There will be a 10-minute CPR demonstration, and attendees can enter a free raffle for a more in-depth private class for their family. Epstein said that these classes can typically cost $130 per person.

The Hewlett F.D.’s EMS program is staffed entirely by volunteers. According to Katz, there are 28 EMTs, five of whom are also firefighters. They have one ambulance. The rescue truck, Epstein said, is used to transport EMTs, but not patients.

The department is also holding a dedication event for the vehicles and the rest of its fleet on May 20, from 11 a.m. to 2 p.m. The firefighters are also all volunteers.

“Most people don’t know us until they need us,” said Epstein, adding that he hoped the event would inspire more residents to volunteer. “Without this service, there’s not enough paid ambulances in community to cover all the calls. Without the volunteers, people would die.”
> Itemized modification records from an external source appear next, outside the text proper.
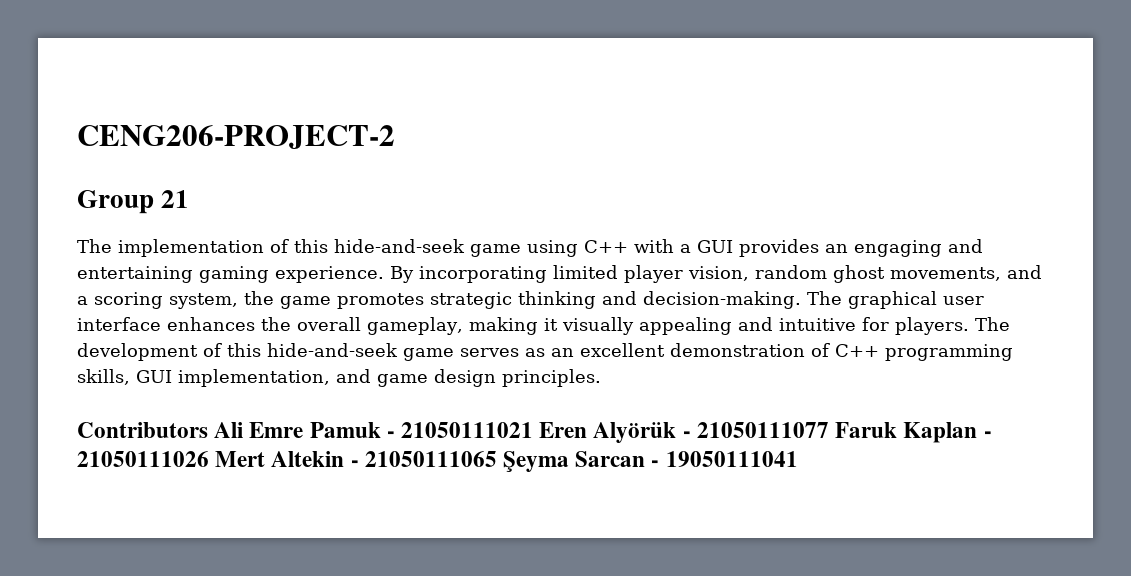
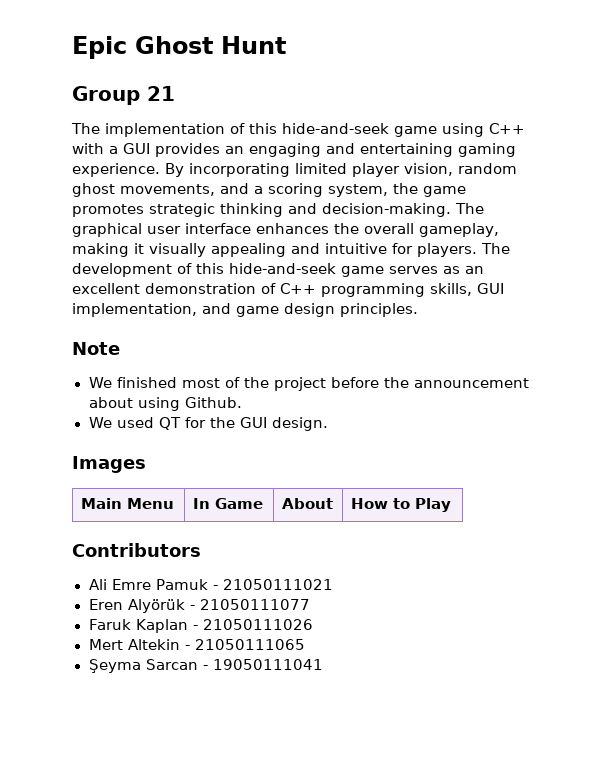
- CENG206-PROJECT-2
+ Epic Ghost Hunt
+ Note
+ We finished most of the project before the announcement about using Github.
+ We used QT for the GUI design.
+ Images
+ Main Menu | In Game | About | How to Play
- Contributors Ali Emre Pamuk - 21050111021 Eren Alyörük - 21050111077 Faruk Kaplan - 21050111026 Mert Altekin - 21050111065 Şeyma Sarcan - 19050111041
+ Contributors
+ Ali Emre Pamuk - 21050111021
+ Eren Alyörük - 21050111077
+ Faruk Kaplan - 21050111026
+ Mert Altekin - 21050111065
+ Şeyma Sarcan - 19050111041

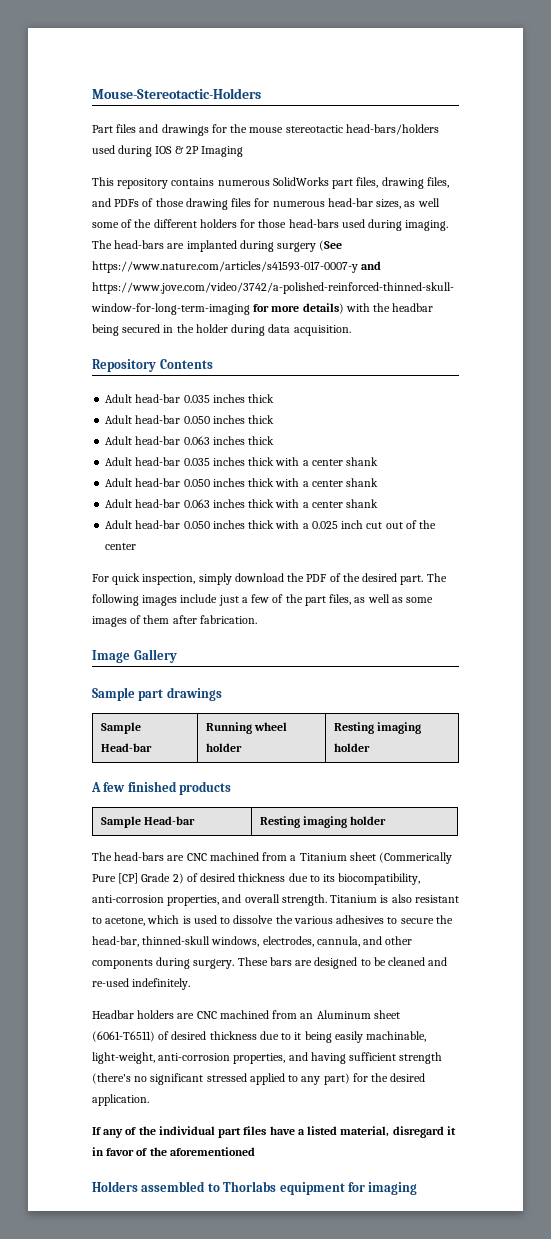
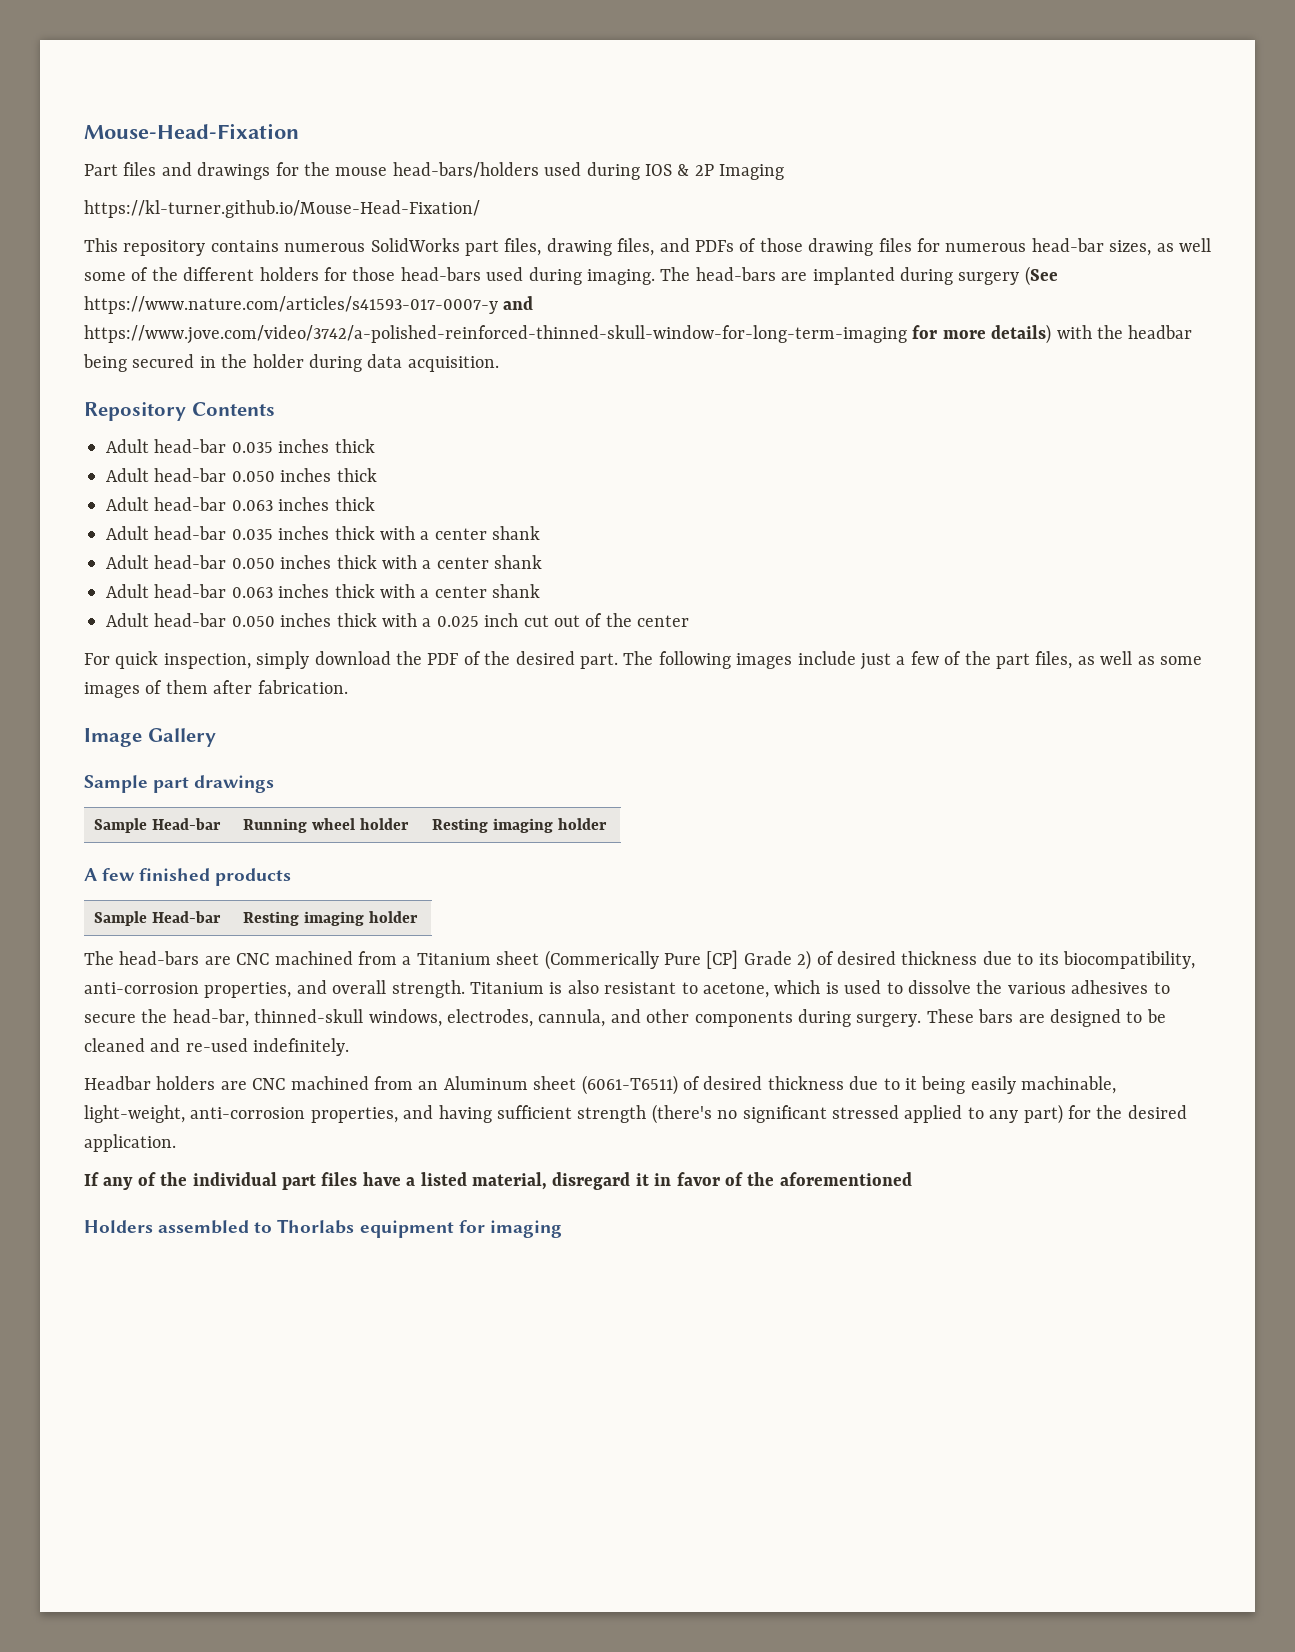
- Mouse-Stereotactic-Holders
+ Mouse-Head-Fixation
- Part files and drawings for the mouse stereotactic head-bars/holders used during IOS & 2P Imaging
+ Part files and drawings for the mouse head-bars/holders used during IOS & 2P Imaging
+ https://kl-turner.github.io/Mouse-Head-Fixation/

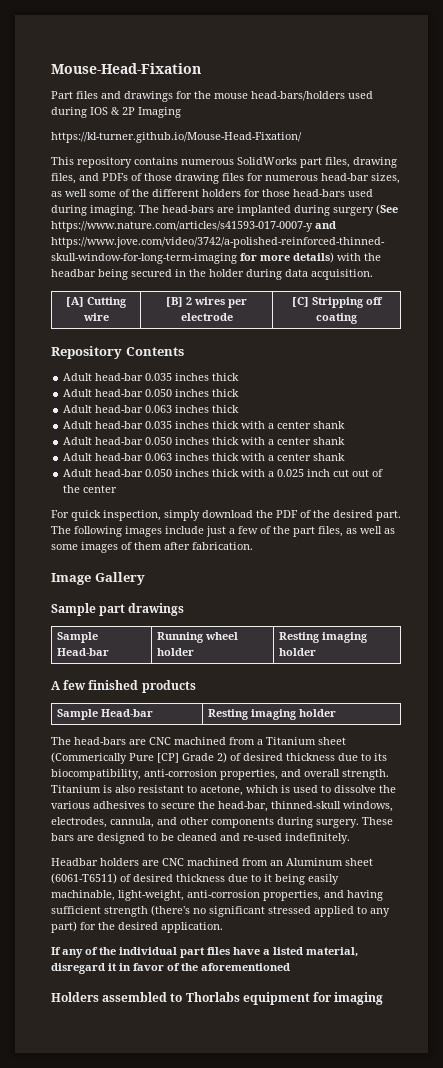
+ [A] Cutting wire | [B] 2 wires per electrode | [C] Stripping off coating

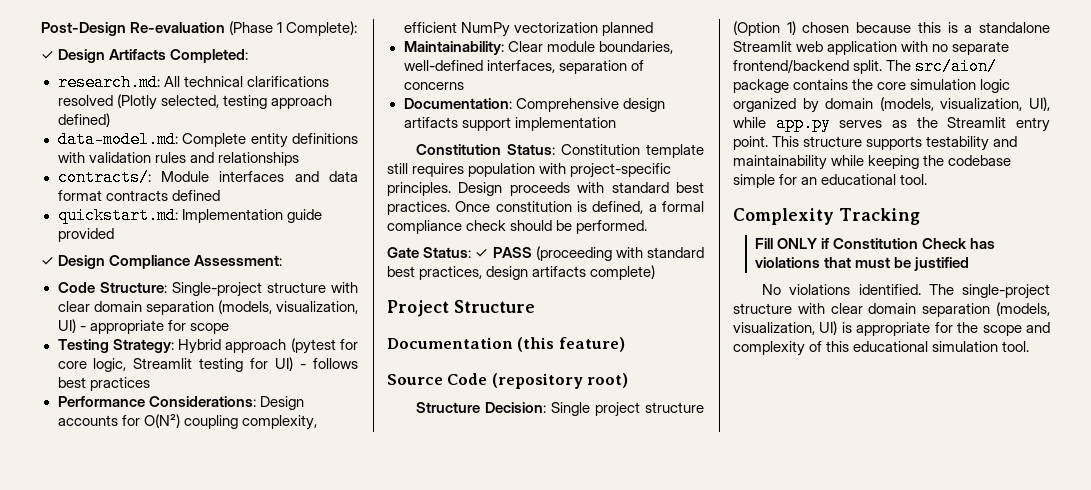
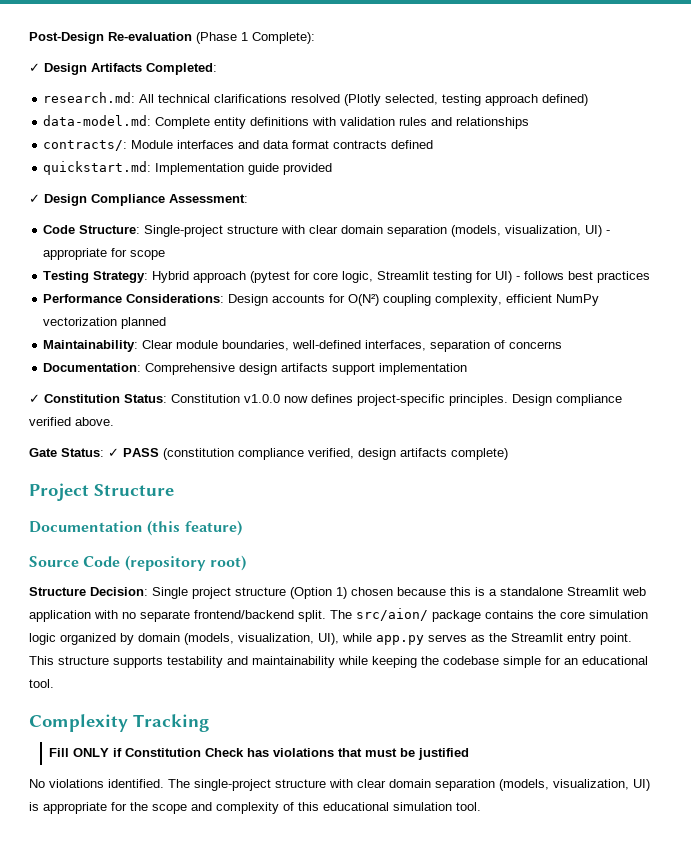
- Constitution Status: Constitution template still requires population with project-specific principles. Design proceeds with standard best practices. Once constitution is defined, a formal compliance check should be performed.
+ ✓ Constitution Status: Constitution v1.0.0 now defines project-specific principles. Design compliance verified above.
- Gate Status: ✓ PASS (proceeding with standard best practices, design artifacts complete)
+ Gate Status: ✓ PASS (constitution compliance verified, design artifacts complete)

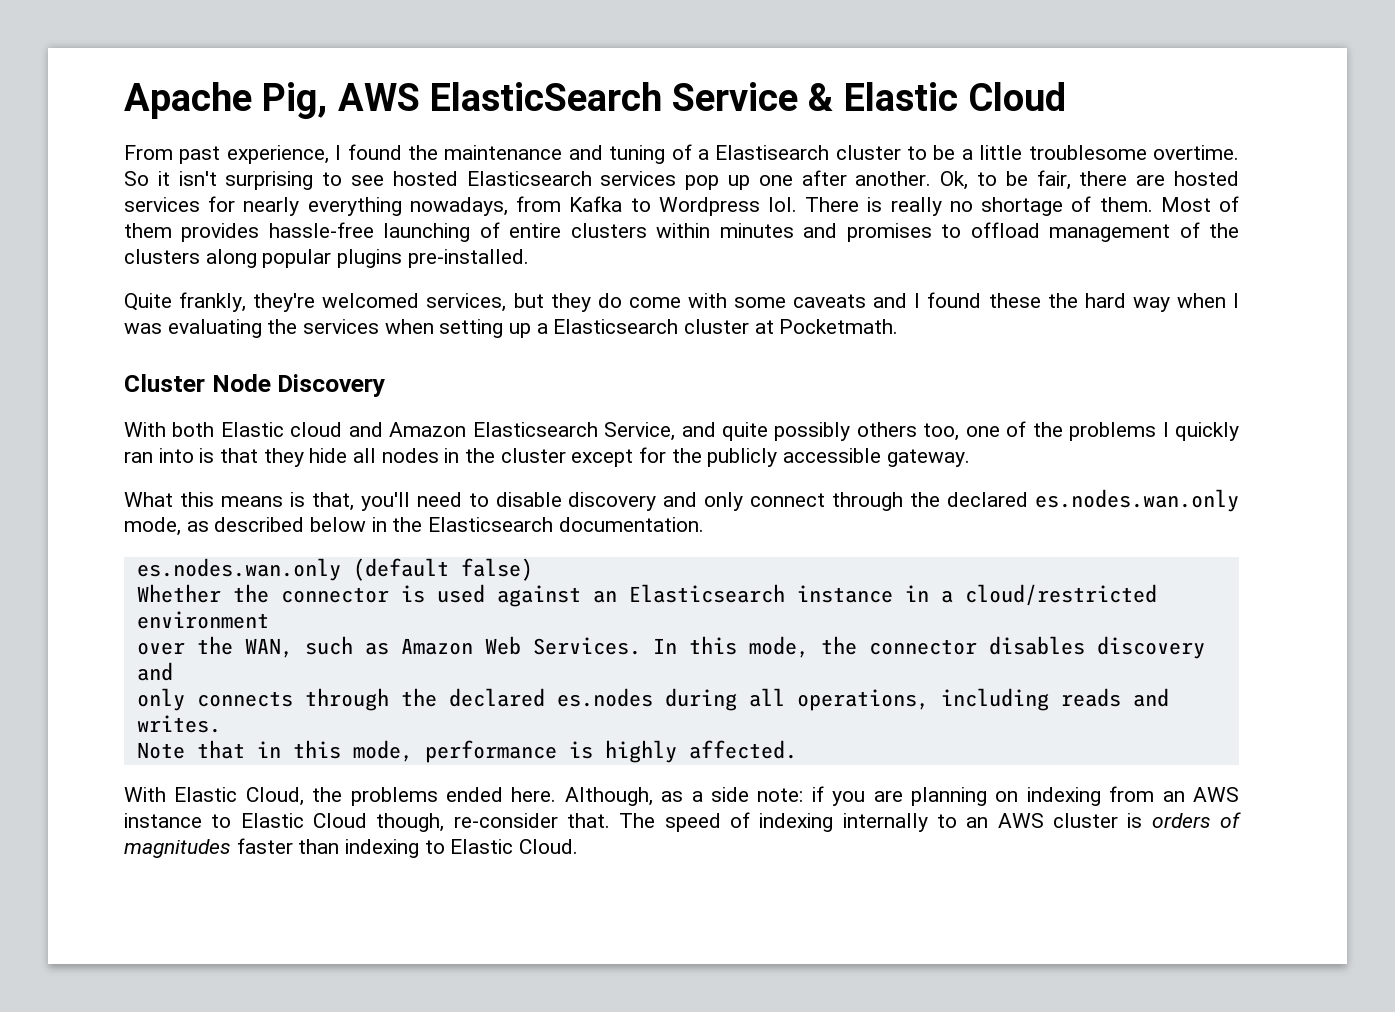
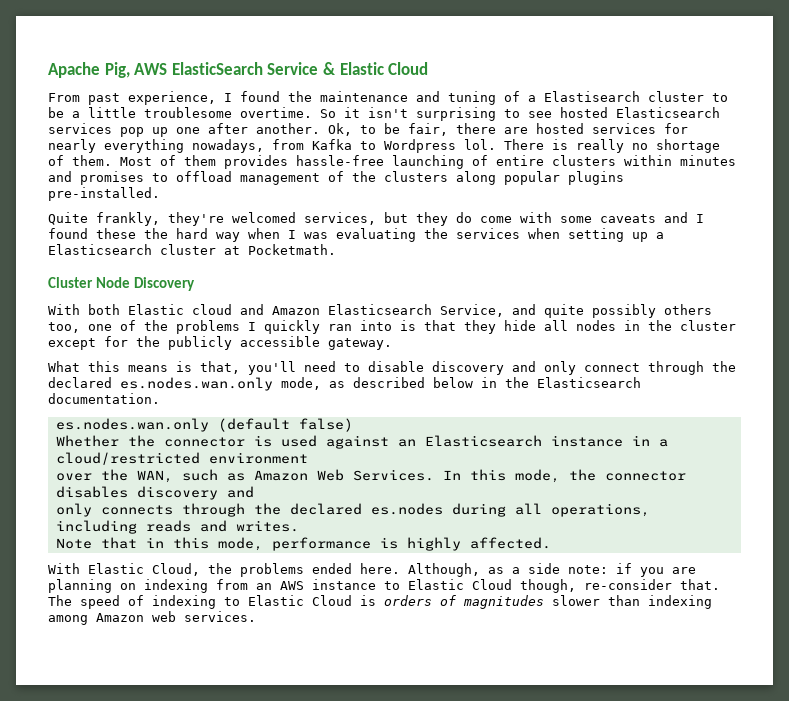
- The speed of indexing internally to an AWS cluster is orders of magnitudes faster than indexing to Elastic Cloud.
+ The speed of indexing to Elastic Cloud is orders of magnitudes slower than indexing among Amazon web services.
Katz said that the group of first responders is growing, with five new EMTs graduating recently and four more taking the training course. The basic class is held throughout the year and stretches for five to six months, with sessions twice a week for three hours a day. There is also an accelerated course during the summer, with five-hour classes five days a week for three months. The Fire Department covers the cost of the volunteers’ training, but expects EMTs to be involved and respond to calls. After completing their training, EMTs can then train to be paramedics, who are certified at an advanced level of medical care.

The Lawrence-Cedarhurst Fire Department operates differently than Hewlett. It became the first department to have a paid medic program on Long Island 22 years ago, according to Chief David Campbell. It has two ambulances, and there is a paid paramedic and EMT at the firehouse from 7 a.m. to 6 p.m. every day.

“We have an average response time of three minutes,” Campbell said when asked about the paid program’s benefits. “The state average is 13 minutes.”

The Inwood department relies on both volunteers and a paid staff, and the mix means that district residents don’t have to rely on Nassau County police ambulances. “The police only have so many ambulances,” said Ron Sorrentino, the district clerk. “Being at the furthest west end of the county makes it especially hard for county ambulances to get down here quickly.”

In matters of life and death, every second counts, so Epstein recommends that residents call the department directly at its emergency number, (516) 374-1600. When they dial 911, callers have to speak with a dispatcher before reaching the local department, which can delay a response. Epstein noted that Hewlett ambulance rides are free, but Nassau County ambulances bill patients through their insurance.